Menurut Deputi Gubernur Bank Indonesia, Destry Damayanti, melemahnya nilai tukar rupiah dipicu oleh ketegangan geopolitik global serta tingginya kebutuhan korporasi domestik terhadap devisa untuk pembayaran dividen dan utang.
Bank Indonesia melakukan intervensi pasar guna meredam pelemahan rupiah yang menembus Rp18.000 per dolar AS sejak awal Juni 2026. Pelemahan mata uang dipicu oleh ketegangan geopolitik global serta tingginya kebutuhan korporasi domestik terhadap devisa untuk pembayaran dividen dan utang.

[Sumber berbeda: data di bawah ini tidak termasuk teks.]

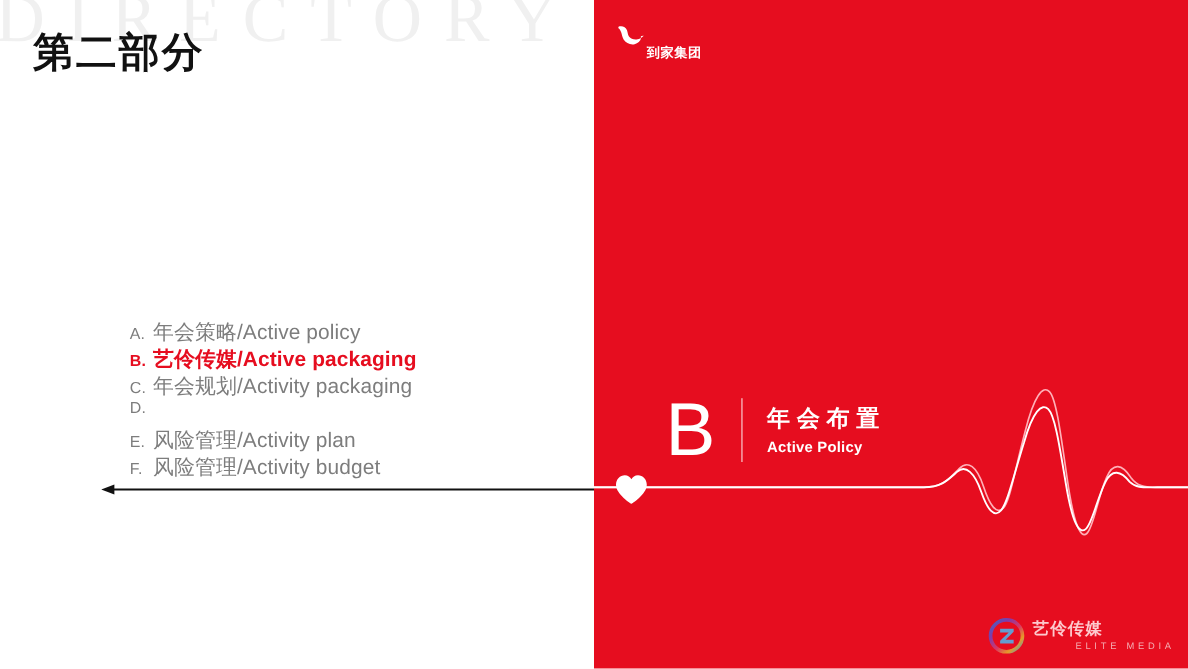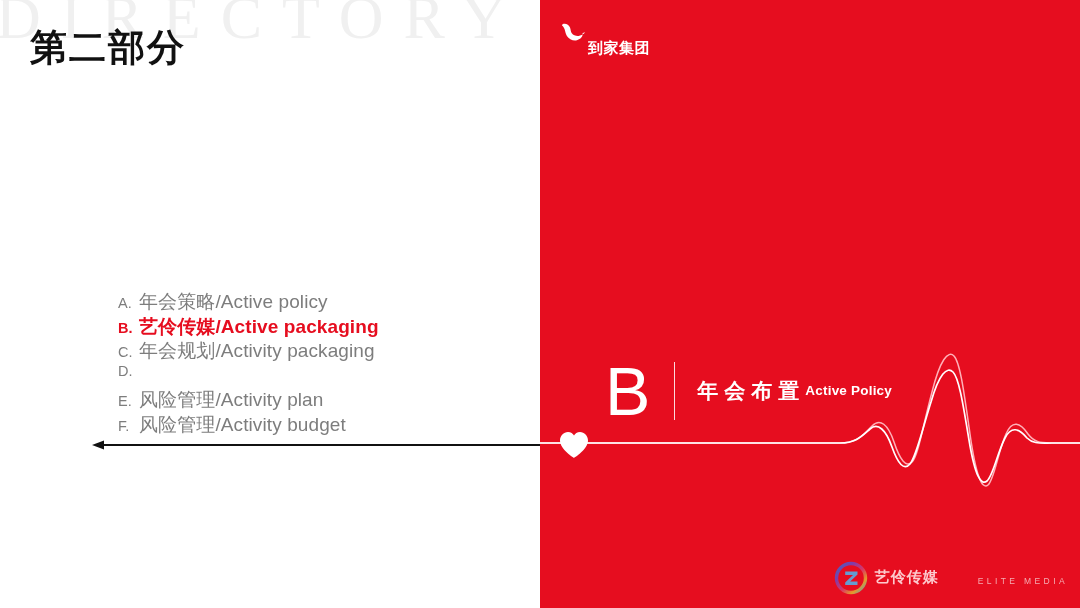--- a/index.html
+++ b/index.html
@@ -122,7 +122,7 @@
   #brand-swan { width: 26px; height: 22px; display:block; }
   #brand-name {
     color: #ffffff;
-    font-size: 15px;
+    font-size: 12px;
     font-weight: bold;
     letter-spacing: 0.5px;
     margin-left: 2px;

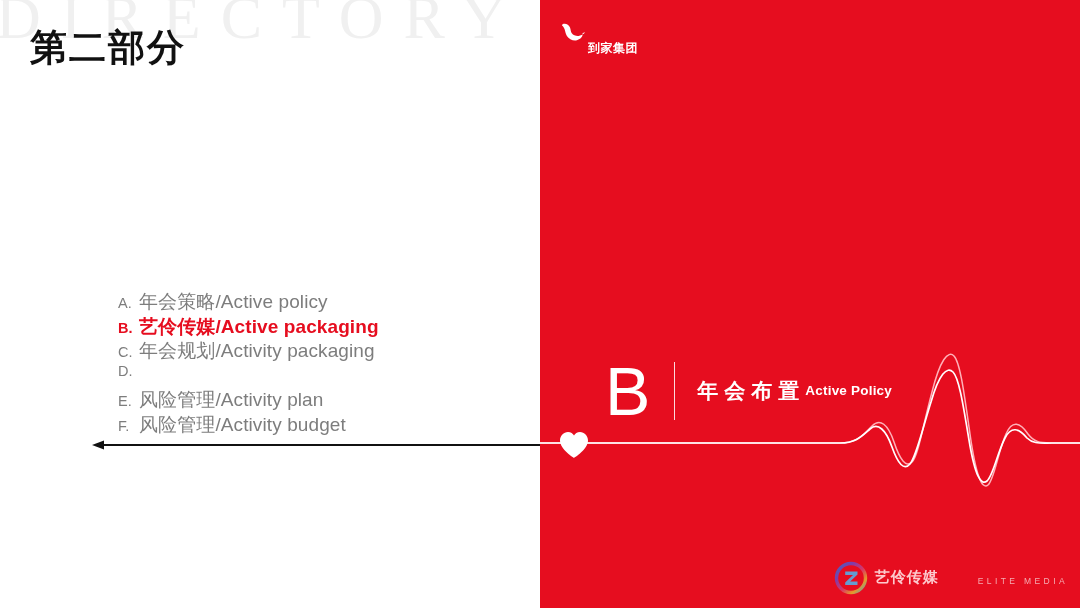--- a/index.html
+++ b/index.html
@@ -156,7 +156,7 @@
   }
   #chapter-texts {
     display: flex;
-    flex-direction: row;
+    flex-direction: column;
     justify-content: center;
   }
   #chapter-cn {

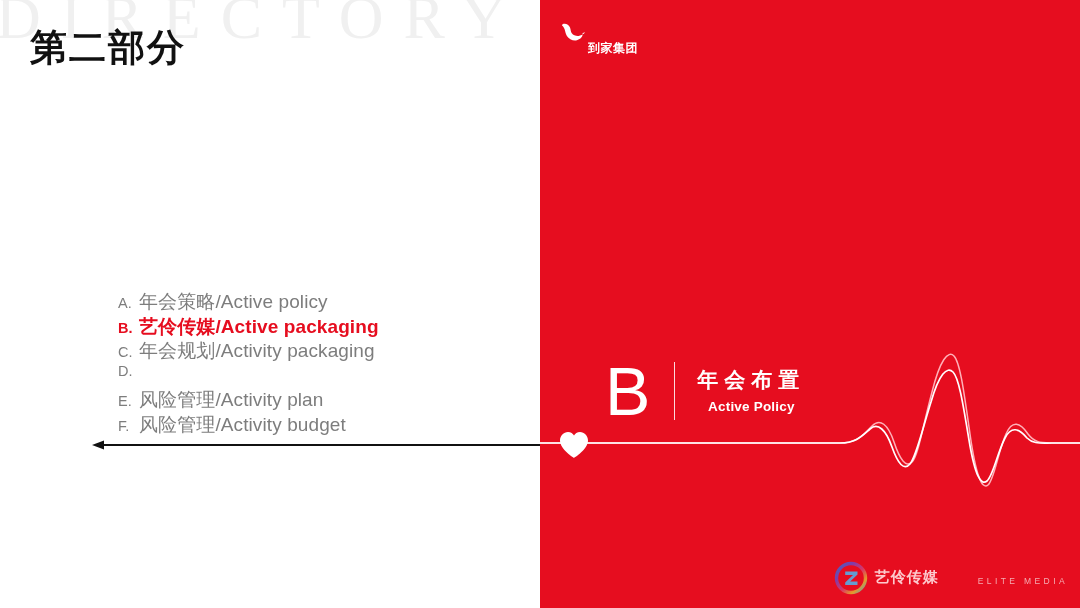--- a/index.html
+++ b/index.html
@@ -175,7 +175,6 @@
     margin-top: 5px;
     line-height: 1.2;
     font-family: "Liberation Sans", sans-serif;
-    text-align: center;
   }
 
   

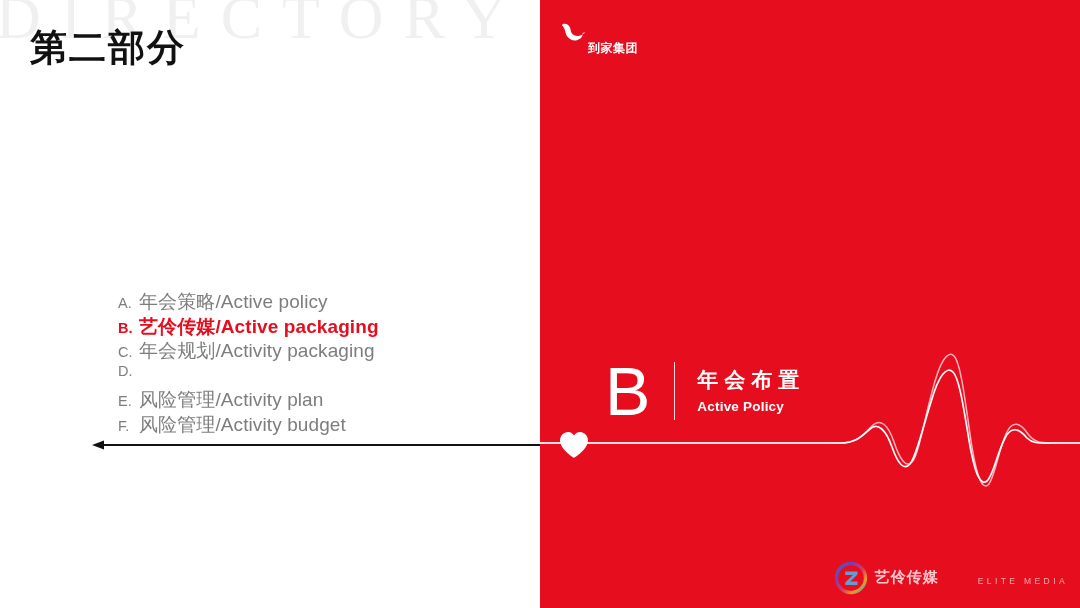--- a/index.html
+++ b/index.html
@@ -208,9 +208,8 @@
   #wm-texts {
     margin-left: 6px;
     display: flex;
-    flex-direction: row;
+    flex-direction: column;
     justify-content: center;
-    align-items: flex-end;
   }
   #wm-cn {
     color: #ffd9dc;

Ekonom menyarankan masyarakat mengelola keuangan dengan memprioritaskan kebutuhan pokok, menyediakan dana darurat, serta membatasi pinjaman berbunga tinggi. Masyarakat tidak perlu panik jika rupiah bergerak mendekati level Rp18.000 per dolar AS, tetapi harus memahami dampak yang mungkin muncul terhadap pengeluaran rumah tangga dan menyesuaikan strategi keuangan sejak dini.
Pelemahan rupiah berpotensi meningkatkan harga berbagai barang yang bergantung pada bahan baku impor. Mulai dari elektronik, alat kesehatan, obat-obatan, komponen otomotif hingga energi dapat mengalami kenaikan biaya.
Tekanan terhadap inflasi juga berpotensi meningkat. Biaya logistik dan energi yang lebih mahal pada akhirnya bisa diteruskan ke harga barang dan jasa yang dibayar masyarakat.
Bank Indonesia memiliki cadangan devisa sebesar USD 146,2 miliar yang disiagakan penuh sebagai amunisi utama untuk mengeksekusi intervensi pasar secara taktis. Bank sentral menegaskan bahwa daya tahan ekonomi Indonesia ditekankan masih sangat kokoh karena ditopang oleh kecukupan likuiditas internasional.
Untuk menjaga stabilitas ekonomi, pemerintah juga melakukan koordinasi antara otoritas ekonomi pemerintah secara intensif. Masyarakat diminta untuk tetap tenang dan mengelola keuangan dengan bijak dalam menghadapi pelemahan rupiah.